I do want however to get all package updates and security updates.

I have looked at several posts, but they were for package "Holds" and that is too granular for what I am wanting. I just want to prevent Ubuntu from upgrading to a new Distribution like 16.10 which caused me issues, as well as a newer Kernel which booting into recovery mode my mouse and keyboard would not work.

I would like to keep existing dist. as is, as well as get any new software package updates or security updates. I do not want to disable all updates, but I can if that is the simplest option.


Solution 1:

Thank You Mikewhatever for clarifying I needed to use package hold.
I used this post as a reference and ran command :

uname -r

to find my Kernel Version. It gave output:

4.10.0-27-generic

Then I ran command:

sudo apt-mark hold 4.10.0-27-generic

and it gave output:

linux-cloud-tools-4.10.0-27-generic set on hold.
linux-headers-4.10.0-27-generic set on hold.
linux-image-4.10.0-27-generic set on hold.
linux-image-extra-4.10.0-27-generic set on hold.
linux-signed-image-4.10.0-27-generic set on hold.
linux-tools-4.10.0-27-generic set on hold.

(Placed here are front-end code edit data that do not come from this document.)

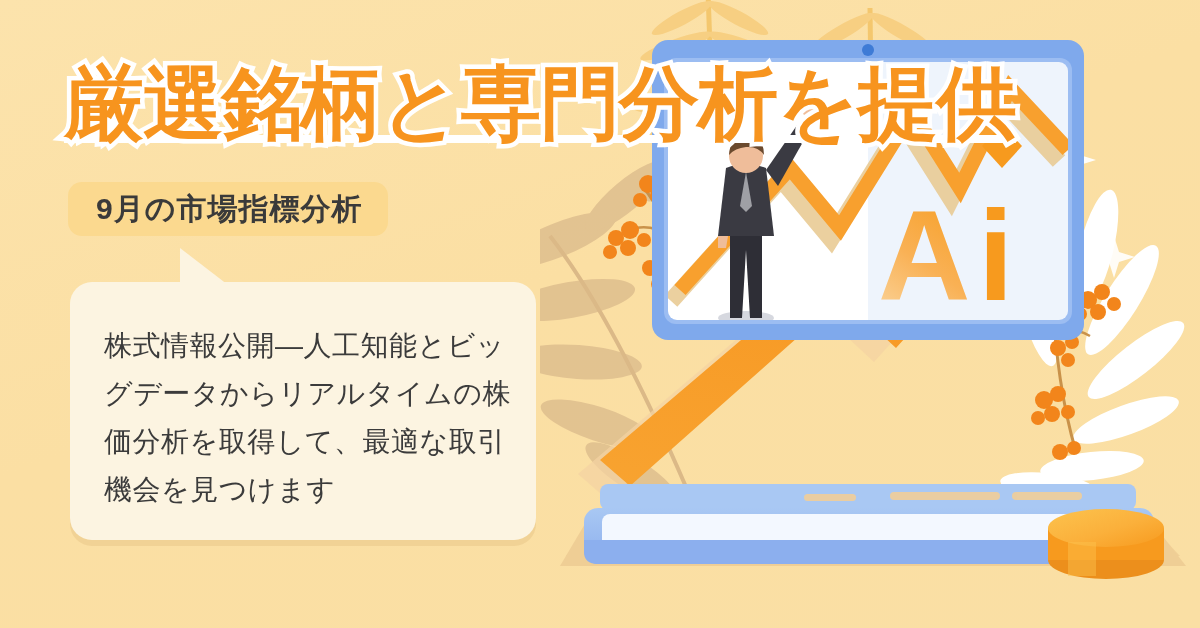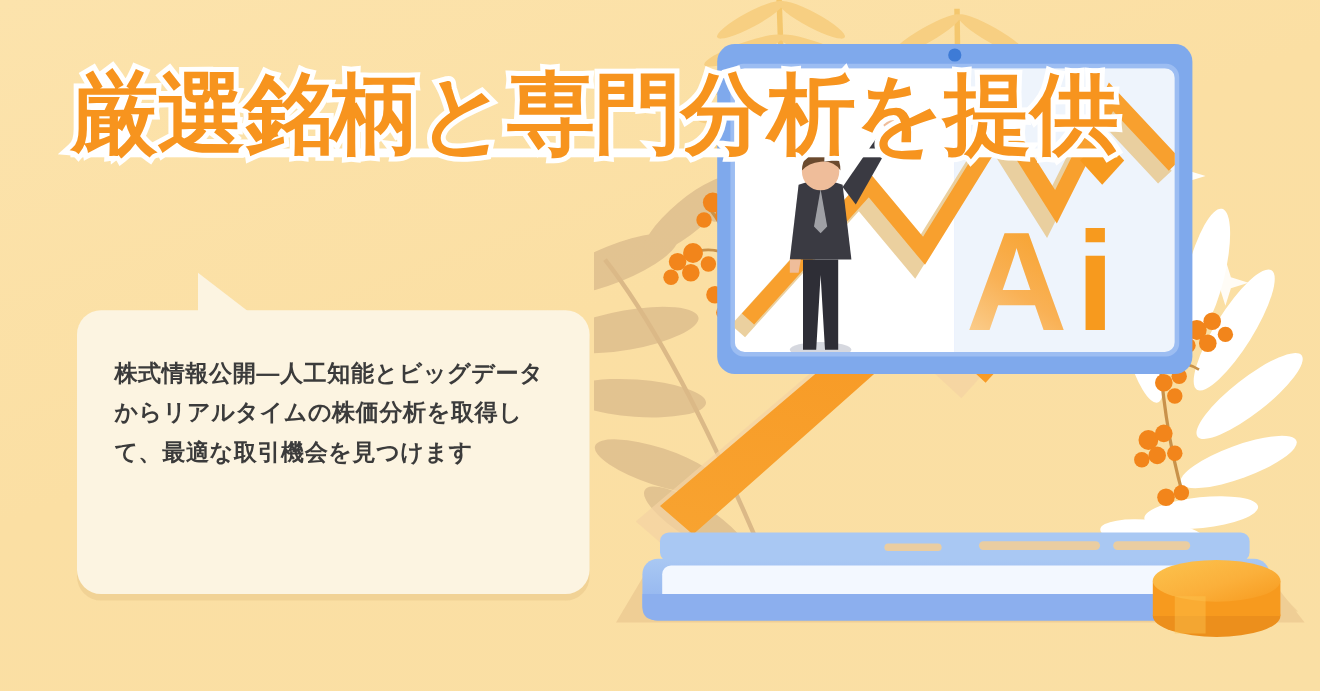--- a/index.html
+++ b/index.html
@@ -83,26 +83,25 @@
     border-right: 52px solid transparent;
     border-bottom: 40px solid #FCF4E1;
     z-index: 5;
   }
 
   .bubble-text {
     position: absolute;
     left: 104px;
     top: 322px;
     width: 410px;
-    font-size: 21px;
-    line-height: 36px;
+    font-size: 28px;
+    line-height: 48px;
     color: #3B3B3B;
     letter-spacing: 0.5px;
     z-index: 7;
-    font-weight: bold;
   }
 
   
 
   .art {
     position: absolute;
     left: 540px;
     top: 0;
     width: 660px;
     height: 628px;
@@ -302,19 +301,20 @@
         <ellipse cx="566" cy="560" rx="58" ry="19" fill="#EC8F1C"></ellipse>
         <rect x="508" y="528" width="116" height="32" fill="#F79A1E"></rect>
         <ellipse cx="566" cy="528" rx="58" ry="19" fill="url(#gradCoinTop)"></ellipse>
         <path d="M528 542 L556 542 L556 576 L528 576 Z" fill="#FCC34E" opacity="0.45"></path>
       </g>
     </svg>
   </div>
 
   <div class="headline">厳選銘柄と専門分析を提供</div>
 
+  <div class="badge">9月の市場指標分析</div>
 
   <div class="bubble"></div>
   <div class="bubble-tail"></div>
 
   <div class="bubble-text">株式情報公開—人工知能とビッグデータからリアルタイムの株価分析を取得して、最適な取引機会を見つけます</div>
 
 </div>
 
 </body></html>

I believe this should be what I wanted to accomplish.

Solution 2:

Update: This specific approach works only for certain major kernel versions; in particular, 5.4.0-xx. (it might be possible with fancier apt-mark hold rules to stay on e.g 5.8.0-xx kernels)

I frequently came to this question when trying a few times over the last while to figure out how to do a slightly modified version of the original question:

How do I freeze the Ubuntu kernel at (e.g., specifically for Ubuntu 20.04) the 5.4.0-x version, so that I still get minor upgrades, but do not get upgraded to another "major" version like 5.8.0-x

The trick in this specific case was to do the following:

# This prevents installation of, or further upgrades of the package that results in a 5.8 kernel being installed
sudo apt-mark hold linux-generic-hwe-20.04

# This will pull in the latest 5.4 Ubuntu kernel, and receive subsequent 5.4.0-x patches too
sudo apt install linux-generic-hwe-18.04

I'm not sure if this is entirely universally applicable, but this worked for Ubuntu 20.04 at least as of January 2021. (The triggering event in my case was that my 5.4 machines started getting updated to 5.8 automatically during the first week of January, 2021). Also note, I'm not an expert but have tested this a fair bit. There may be some significant nuances I have incorrect...

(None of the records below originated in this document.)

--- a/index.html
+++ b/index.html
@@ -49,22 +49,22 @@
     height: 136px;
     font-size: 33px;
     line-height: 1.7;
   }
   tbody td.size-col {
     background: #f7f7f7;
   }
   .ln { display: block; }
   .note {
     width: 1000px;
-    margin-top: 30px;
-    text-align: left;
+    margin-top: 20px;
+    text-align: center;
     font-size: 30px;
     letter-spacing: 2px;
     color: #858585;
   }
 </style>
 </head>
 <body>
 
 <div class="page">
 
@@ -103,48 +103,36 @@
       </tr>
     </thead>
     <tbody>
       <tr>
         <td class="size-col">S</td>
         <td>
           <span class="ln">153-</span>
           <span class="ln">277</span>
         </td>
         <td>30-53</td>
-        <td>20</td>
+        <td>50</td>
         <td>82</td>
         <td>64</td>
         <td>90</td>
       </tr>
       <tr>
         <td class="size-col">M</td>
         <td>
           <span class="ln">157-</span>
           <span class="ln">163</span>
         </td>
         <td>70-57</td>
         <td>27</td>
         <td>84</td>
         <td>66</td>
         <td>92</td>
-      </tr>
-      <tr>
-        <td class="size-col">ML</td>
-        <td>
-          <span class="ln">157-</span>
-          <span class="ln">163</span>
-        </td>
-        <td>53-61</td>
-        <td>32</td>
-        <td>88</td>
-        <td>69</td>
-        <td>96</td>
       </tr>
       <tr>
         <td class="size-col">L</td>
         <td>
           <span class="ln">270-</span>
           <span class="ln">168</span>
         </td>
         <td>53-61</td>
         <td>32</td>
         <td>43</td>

But if you already have a newer major-version kernel installed (e.g. via unattended-upgrades), you'll probably want to uninstall it too. I have not had any issues with the following command/regex to identify what packages would get remove by the command after this one:

dpkg -l | grep -o -P "^ii\s+linux-[\S]*-5.(8|11|13).0[\d\S]+"

And the removal command is very similar:

sudo apt remove -y $(dpkg -l | grep -o -P "linux-[\S]*-5.(8|11|13).0[\d\S]+")

Finally, you'll want to reboot before you do much else, including doing any apt upgrade. Particularly if you've uninstalled the currently running kernel's packages, post-install scripts for other packages might not be happy if run before a reboot!

For more information on the kernel choices for Ubuntu, aka to know roughly what's coming, this page is pretty informative: https://ubuntu.com/about/release-cycle

n.b. For good measure, you can put the apt-mark hold on all three of linux-generic-hwe-20.04 linux-headers-generic-hwe-20.04 linux-image-generic-hwe-20.04 but in practice holding just that first one seemed sufficient.

n.b. In my situation, while in most cases you should not need to do what this post describes, I needed to stick to an older major kernel version in order for some hardware to work properly.

n.b.2: With Ubuntu 20.04, this "remove 5.8 kernels approach" later broke for 5.11 kernels, and would likely also happen with the 5.13 kernels. I've updated the regex above accordingly.